You can definitely split my life into different sections, particularly by the things I’ve liked over the years. If you would like a visual guide, here it is:
For the next few weeks, I’m going to reflect back on my life and how it was affected by some of the stuff featured in the graphic above. First up, I’m going to talk about something that recently ended, my Glee period.
I was sixteen when I first started watching Glee. Before that, I wasn’t into television at all (unless you count the many VHS tapes of Pokemon my parents bought for me as a child), and every time my friends talked about Glee in our morning carpool I never knew what to think of it. It was sort of the thorn in my side as they gushed about it every single week.
What the heck is a “Puckleberry”?
Who was covering what by Journey?
Yeah, the lead guy (Cory Monteith) is super cute, but what is this show?
Those questions ran through my mind at every mention of Glee. My ninth grade honors English teacher recommended the show to me saying that “it would be something I would like” as I was heavily involved in band, theater, and dabbled in choir a little bit in middle school. He even gave me the first few episodes to watch. However, me being a super hipster and picky individual, I watched a little bit of the pilot, but never really gave it a chance.
When I moved to Manila in the summer of 2010, well after season one ended, I was stuck in a rut. I had just left Yokosuka, Japan, which was my home for almost ten years. My dad was shipped off to Afghanistan, I didn’t have friends, felt lonely, it was hot and humid, my Tagalog was (and still sort of is) terrible, and I was stressing about how I was unceremoniously thrown into the International Baccalaureate program at my new school, not knowing what the hell it was. I didn’t know what to turn to.
One hot summer day, I stumbled upon an article that said that one of my favorite internet stars, Darren Criss, was going to have a recurring role as one of the main characters’ mentors and friends in the show’s second season. I knew Criss from A Very Potter Musical, a Harry Potter parody created by the now Chicago-based theater company, StarKid, and loved him as the title character. So, with that in mind, I decided to watch Glee (also because I knew that cutie Cory Monteith was in it. I wasn’t into the show before, but I was totally into Cory Monteith) and catch up before season two began.
After watching the pilot all the way through, I was hooked. I couldn’t stop. And so, my torrid love affair with Glee began. I managed to catch up on everything before the second season started. I fell in love with the characters and every single one of their flaws. I empathized with their struggles, soared with their successes–I watched as they all found their home in the Glee Club. I suddenly didn’t feel so alone anymore. It was like I had found my escape, my television home away from reality. Every time I didn’t feel like I was ever good enough, every time I wanted to cry into a pillow, every time I was stressed beyond belief, I turned to the show.
I felt such a deep connection to it. It championed the fine arts as I was someone who spoke against school administrations for slashing budgets for music, dance and theater programs – programs I probably would have ended up a soulless automaton without.
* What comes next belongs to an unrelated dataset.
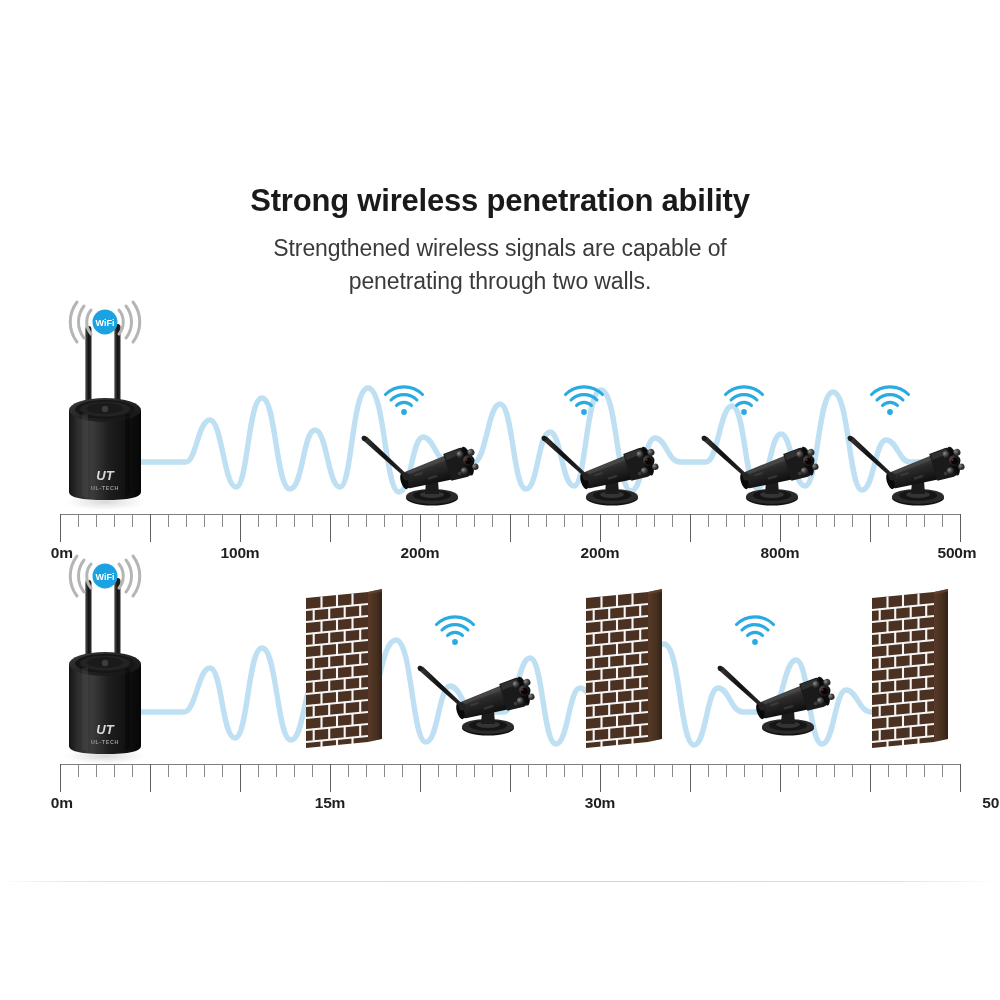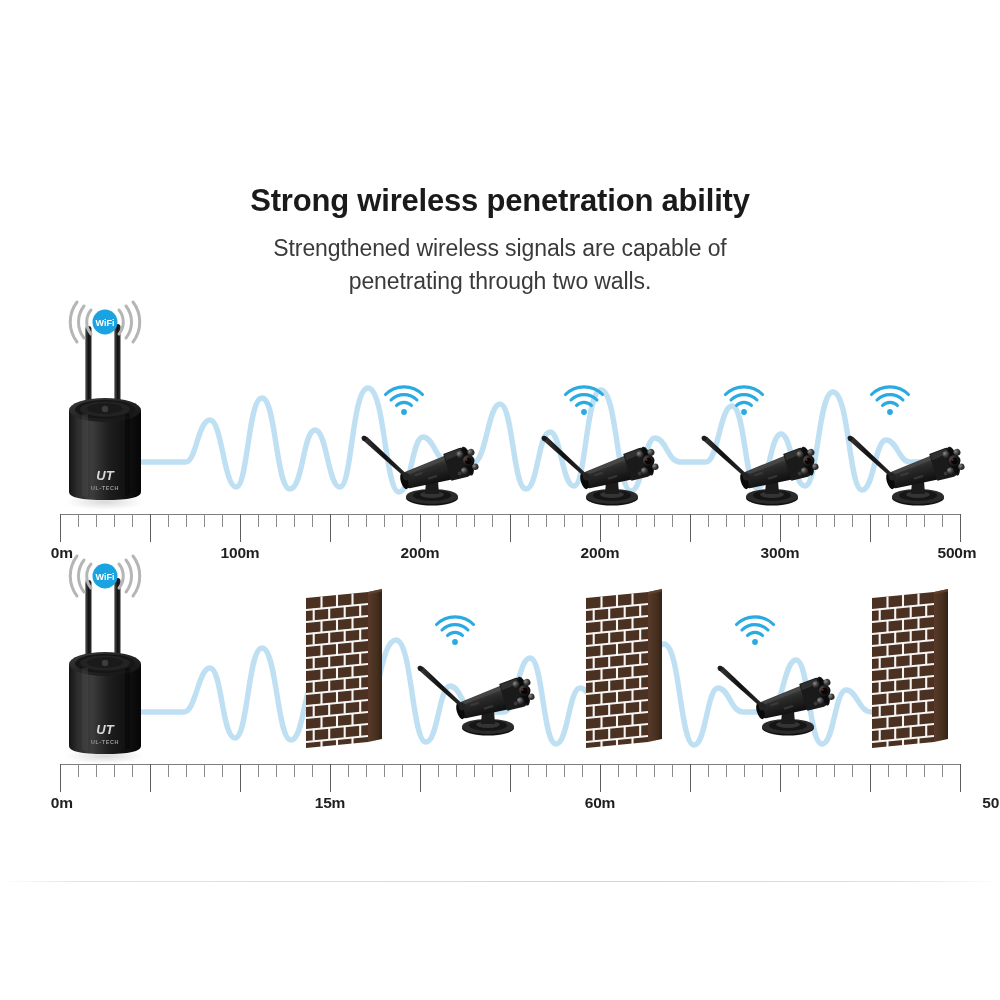"300m" div.rlabel { text: 300m -> 800m }
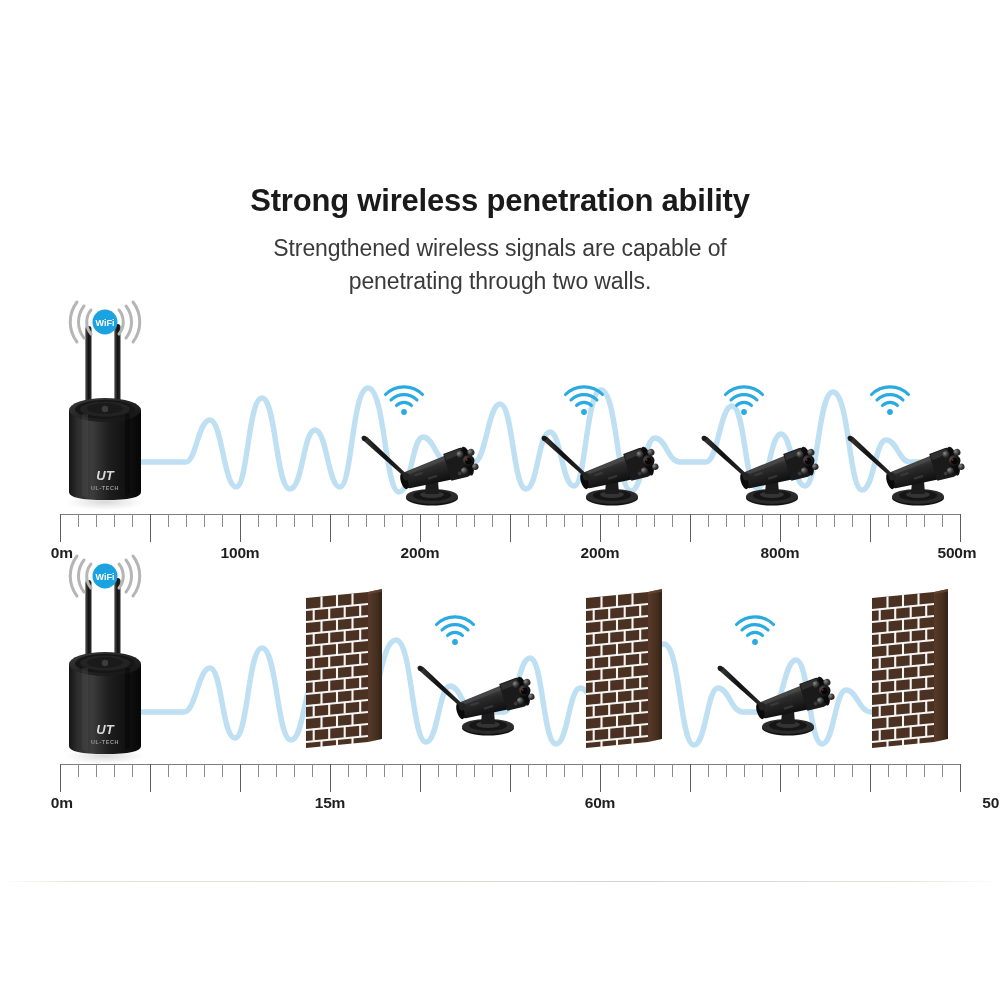"60m" div.rlabel { text: 60m -> 30m }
The perseverance of Will Schuester and the Glee Club to remain an integral part of McKinley High’s environment led me to work even harder in one of the only arts classes my high school offered, theater. My Theory of Knowledge presentation during my senior year was about the preservation of the performing arts in schools and their importance.
What made me relate to the show even more was that the characters were my age (though the actors being about 5-10 years older than me was kind of weird). In a sense, I grew up with these characters. I even ended up graduating the same time Finn, Rachel, Kurt, Mercedes, Mike, Puck, Santana, and Quinn did on the show. It was pretty bittersweet. A lot of my major life milestones matched big ones on the show.
Glee was also a major source of inspiration for me writing-wise. I wrote so much fanfiction for Glee (particularly for the Kurt/Blaine pairing) and always thought of really cool alternative universe plots (I wrote a dystopian fic before and I was particularly proud of that one). I wrote and wrote, even jotting down notes during class in high school to work with when I got home.
Of course, I grew out of my Glee phase by the end of my freshman year of college. I kind of got sick of its lack of continuity (WHERE IS BETH CORCORAN?) and shoddy writing starting the latter half of season three and on until the end. However, the characters did stay with me – Kurt Hummel and Rachel Berry in particular. Oh, man, I loved them. (I even got to meet Chris Colfer twice and Lea Michele once during this long phase of mine.) A lot.
While I do have many criticisms about the show in general, I’m not going to deny the large impact the show has had on me, and how much the cast has inspired me. It’s always good to do a healthy critique of the things you like and things you need to get out of your life, and Glee was one of those things I really needed to kick out (for personal reasons I’d rather talk about some other time, mostly dealing with the fandom in general).
Well, I hope you enjoyed that little trip down memory lane! I’ll be talking about other stuff soon. Peace out.